While there may be bliss in their ignorance, there's also painful
struggle: they are both hunters and hunted.
While language compromised holistic feeling, it spurred concept
development and blossoming of consciousness—also difficult to define. Some understand it by analogy: just as our body moves
in real space, our mind moves through mind space.
According to Julian Jaynes, “Consciousness is constantly fitting things
into a story”
(Jaynes 1990).
Before this can happen, humans needed to order events in time and gauge
time intervals. (In a
"humans created the universe" context, this is "the
beginning of time.") While
they could do this roughly by watching living things grow, astronomy
provided more precise means: using time intervals between successive
sunrises (day) or full moons (month) or the sun’s changing position
(year).
According to Aveni, "Naming the phases of the moon and associating the course of
the sun across the zodiac with seasonal activities date back into
history as far as any document can reach.
It would have been logical to marry the act of story telling
about everyday affairs to acts of nature simply as a way to embellish
and lend structure to time—to
remember how to mark its repeatable cycles.”
At some point worldviews began to incorporate the concept of justice. According to Jaynes, “Our sense of justice depends on our sense of time.” Aveni builds on this, writing, “There are good reasons for translating normal solar behavior into a concept of justice,
for is justice not based on constancy and
consistency, on day-to-day reliability?" Consider the idea of
weighing both sides of a dispute as in "the scales of justice"
(in the sky as constellation Libra).
Certainly doing this is promoted by worldviews valuing order and
dispassionate (theme #18B) self-restraint (theme #29A).
Appreciation of order in the sky helped foster this.
Humans both found order and imposed it.
Among the jumble of stars, patterns were recognized.
Imaginations saw both familiar figures and heroes to worship.
These were linked to stories.
The sky became a medium for expression of artistic creativity.
At least one of these constellations appears to be truly ancient:
Ursa Major.
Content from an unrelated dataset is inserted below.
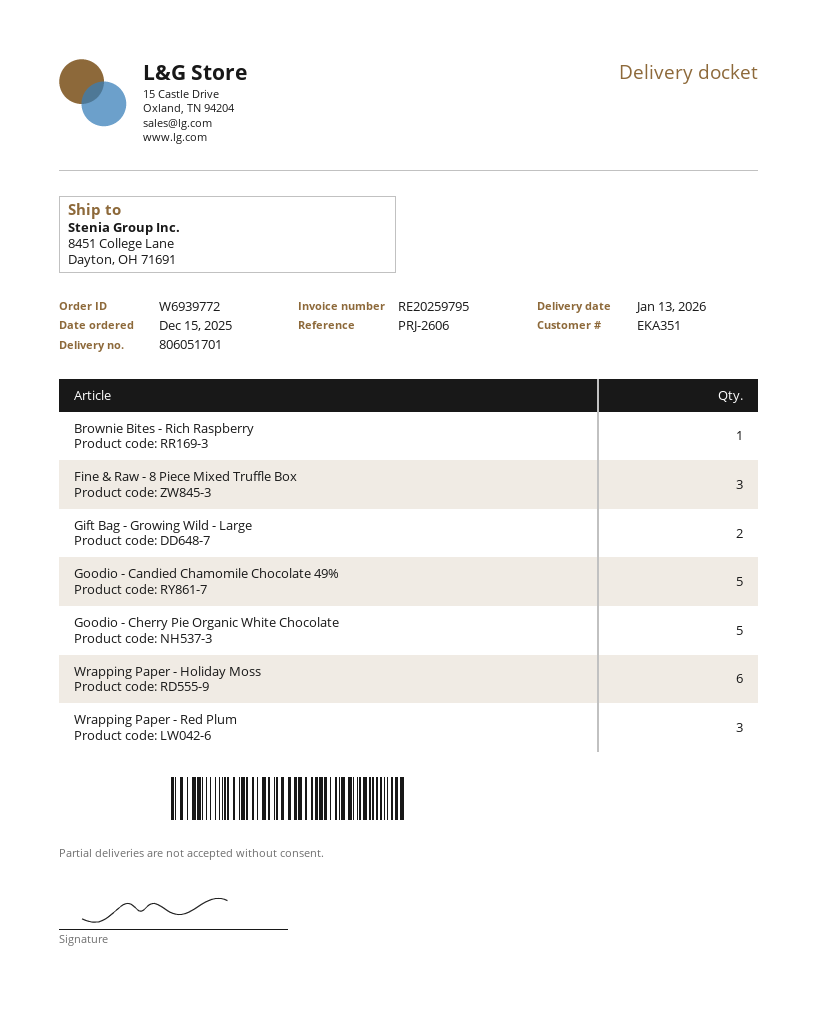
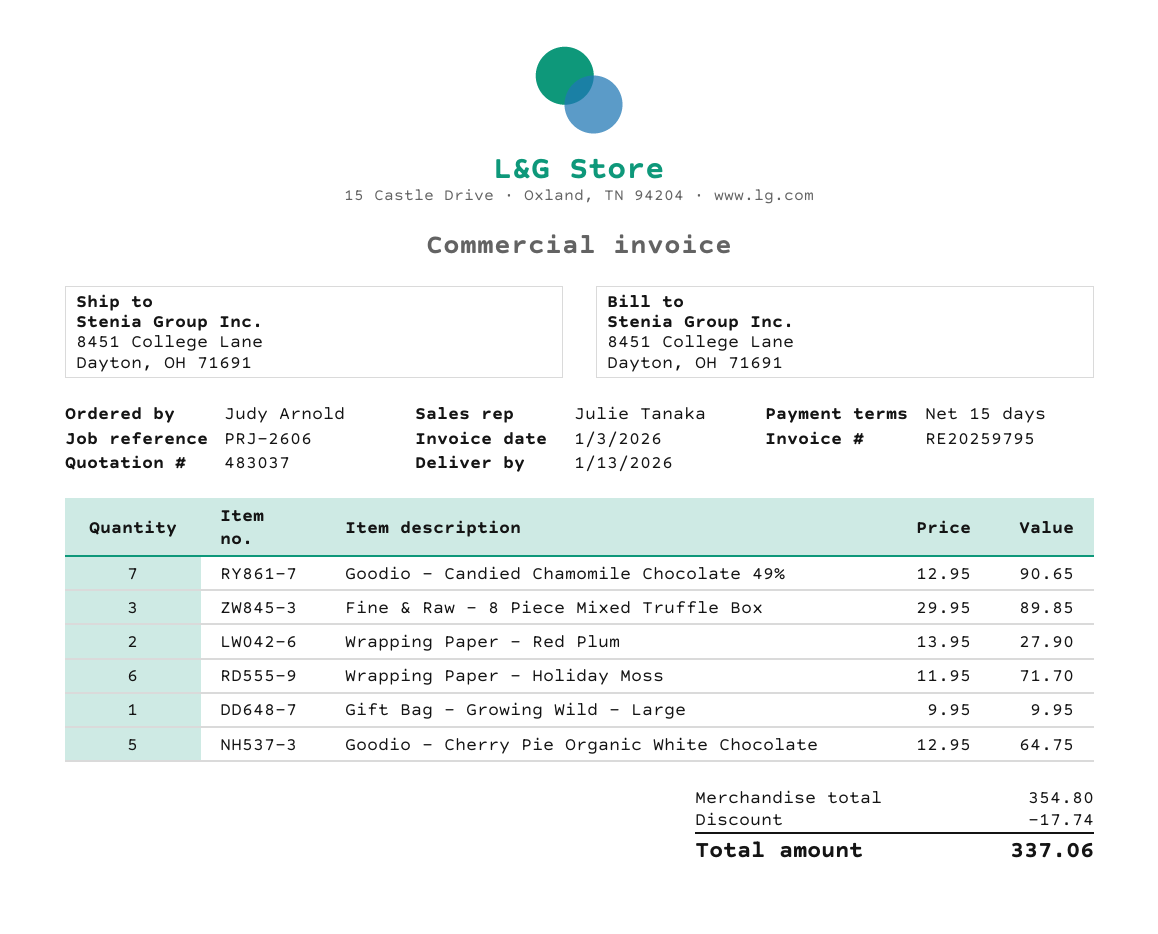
Brownie Bites - Rich Raspberry: 1 -> none
Gift Bag - Growing Wild - Large: 2 -> 1
Goodio - Candied Chamomile Chocolate 49%: 5 -> 7
Wrapping Paper - Red Plum: 3 -> 2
Given the
similarity of Eurasian and New World stories, its origin seemingly
predates migration of humans across the Bering Strait.3
According to Jacob Bronowski, "the largest single step in
the ascent of man is the change from nomad to village
agriculture...since civilization on the move can never grow up" (Bronowski 1973). Human
beings were metaphorically once children.
In the creation myths of over a hundred cultures throughout the
world, their parents were the Earth and the Sky.
How might these children have related to the night sky?
According to Aveni, ancient Babylonians, Egyptians, and Mayans "believed that
they lived in an animated universe…breathing, teeming, vibrant…They
talked to the stars, listened to the planets... They saw themselves as
mediators in a great universal discourse.
At stake was the battle between fate and free will.”
As
reported in surviving texts from earliest human history, gods were
connected with tangible, concrete, visible objects in both the sky and
on the earth.
A powerful feeling—fear—fostered
insecurity in prehistoric people. Ever
present, even in ancient Mesopotamian and Egyptian civilizations, were
"overtones of anxiety" which Henri Frankfort attributed to
"a haunting fear that the unaccountable and turbulent powers may at
any time bring disaster to human society."4 A clue as to
where many looked for guidance can be found in the origin of the word
disaster, it means literally ill-starred.
People looked to the sky searching for order often lacking in the
chaotic terrestrial world. Generally they found it.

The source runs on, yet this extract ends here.